Prevalence of Comorbidities in Obstructive Sleep Apnea and Association with Disease Severity: A Descriptive Study

Priyadarshini M, Mandeep K Sodhi, Chahat Bhatia, Shivani Jaswal, Deepak Aggarwal, Varinder Saini

Keywords : Comorbidities, Hypertension, Obesity, Obstructive sleep apnea

Citation Information : M P, Sodhi MK, Bhatia C, Jaswal S, Aggarwal D, Saini V. Prevalence of Comorbidities in Obstructive Sleep Apnea and Association with Disease Severity: A Descriptive Study. Indian J Respir Care 2024; 13 (3):152-157.

DOI: 10.5005/jp-journals-11010-1120

License: CC BY-NC 4.0

Published Online: 30-09-2024

Copyright Statement:  Copyright © 2024; The Author(s).


Abstract

Background and objectives: Obstructive sleep apnea (OSA) is being progressively encountered in clinical practice due to the mounting epidemic of obesity, owing to an upsurge in sedentary habits in rural and urban populations. Sleep-related disorders are a common cause of morbidity and can lead to wide range of potentially fatal health problems such as high blood pressure, obesity, hypercholesterolemia, diabetes, heart attacks, and depression.
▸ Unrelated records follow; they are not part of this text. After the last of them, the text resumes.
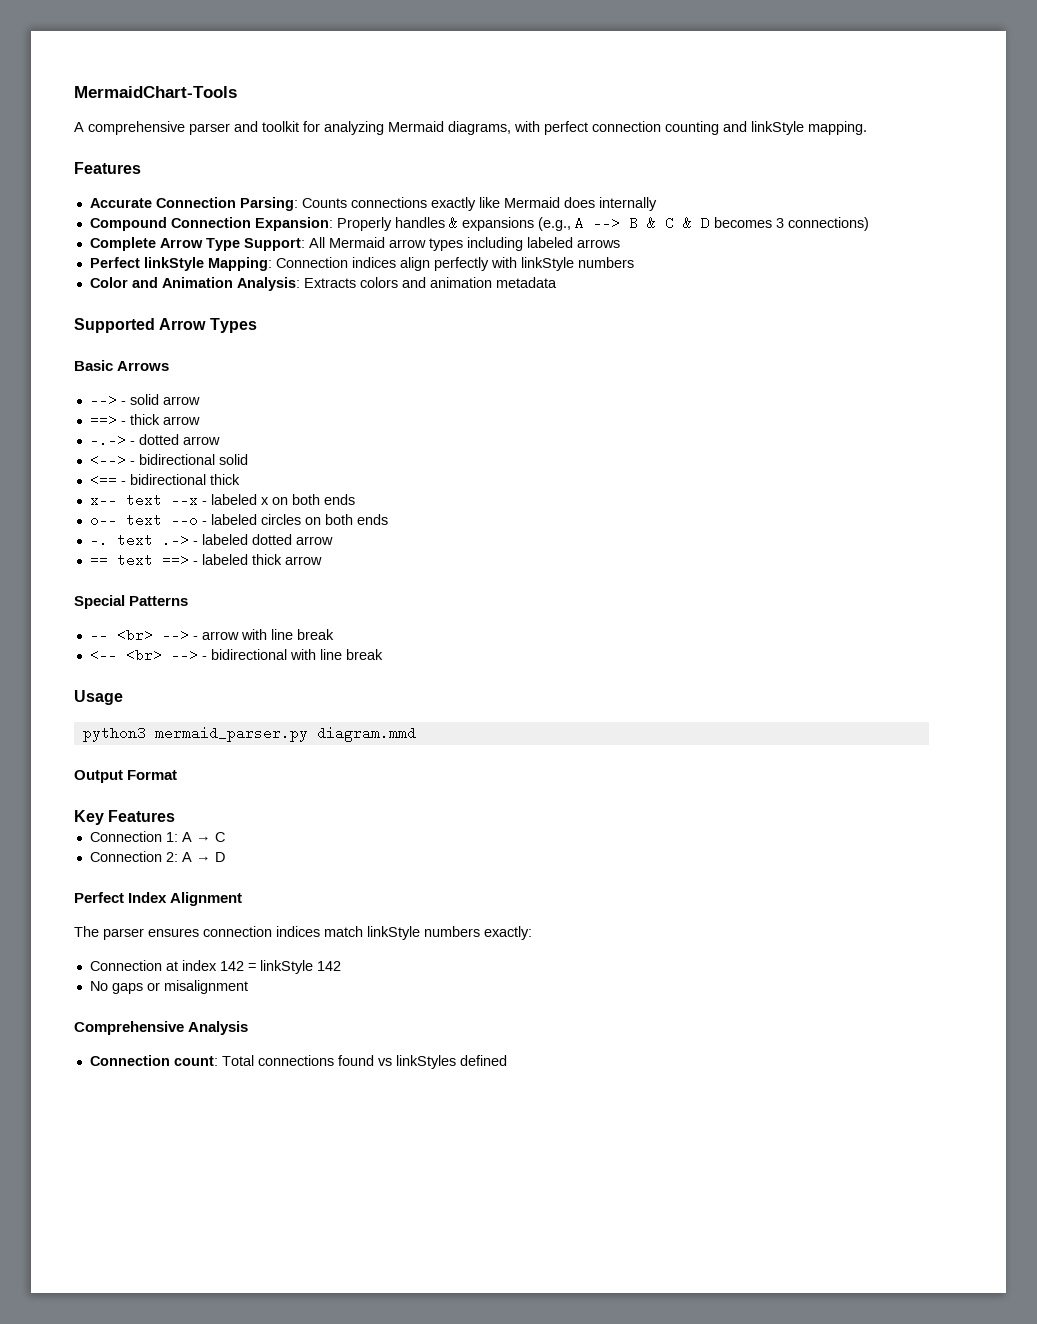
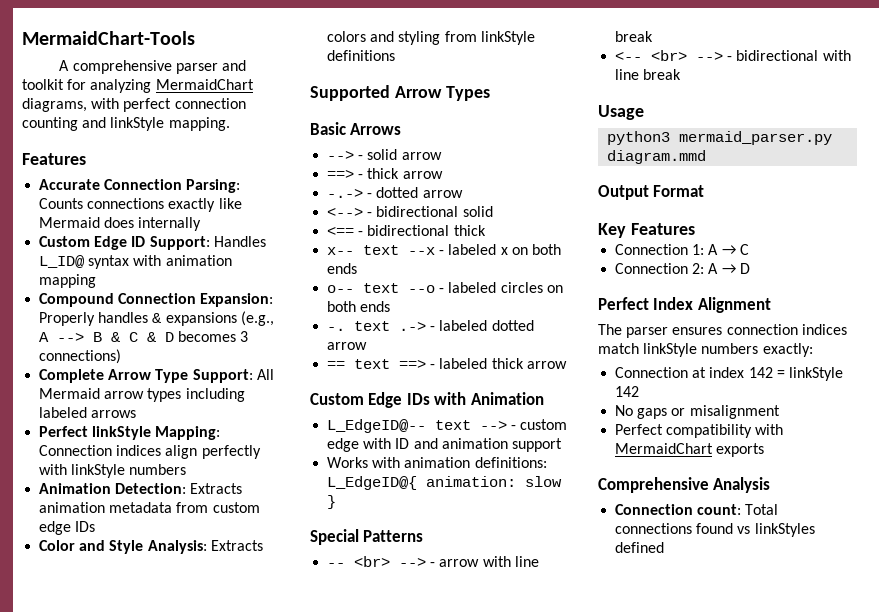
- A comprehensive parser and toolkit for analyzing Mermaid diagrams, with perfect connection counting and linkStyle mapping.
+ A comprehensive parser and toolkit for analyzing MermaidChart diagrams, with perfect connection counting and linkStyle mapping.
+ Custom Edge ID Support: Handles L_ID@ syntax with animation mapping
+ Animation Detection: Extracts animation metadata from custom edge IDs
- Color and Animation Analysis: Extracts colors and animation metadata
+ Color and Style Analysis: Extracts colors and styling from linkStyle definitions
+ Custom Edge IDs with Animation
+ L_EdgeID@-- text --> - custom edge with ID and animation support
+ Works with animation definitions: L_EdgeID@{ animation: slow }
+ Perfect compatibility with MermaidChart exports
The current study was steered with the objective to estimate the prevalence of comorbidities in patients with OSA and to evaluate the association between comorbidities and severity of OSA. Materials and methods: Sixty patients with OSA were included in the current study, and the prevalence of comorbidities and their association with the severity of OSA were determined. Results: Out of 60 patients with OSA, 62% were males and 38% were females, and their mean apnea–hypopnea index (AHI) was 40.11 ± 25.78. Mild OSA was present in 15% of patients, moderate and severe OSA in 31.7 and 53.3%, respectively. Males had higher prevalence of severe OSA than females. The most prevalent comorbidities were obesity, which was seen in 70%, followed by hypertension in 63.3%, and depression in 56.7% of patients. Although these were more predominant in patients with severe OSA, the difference was not statistically significant. Conclusion: The present study concluded OSA as significant risk factor for the emergence of comorbidities. Hence, patients with symptoms suggestive of sleep apnea should be assessed and treated early because lack of awareness of the disease and its associated comorbidities may result in increased mortality.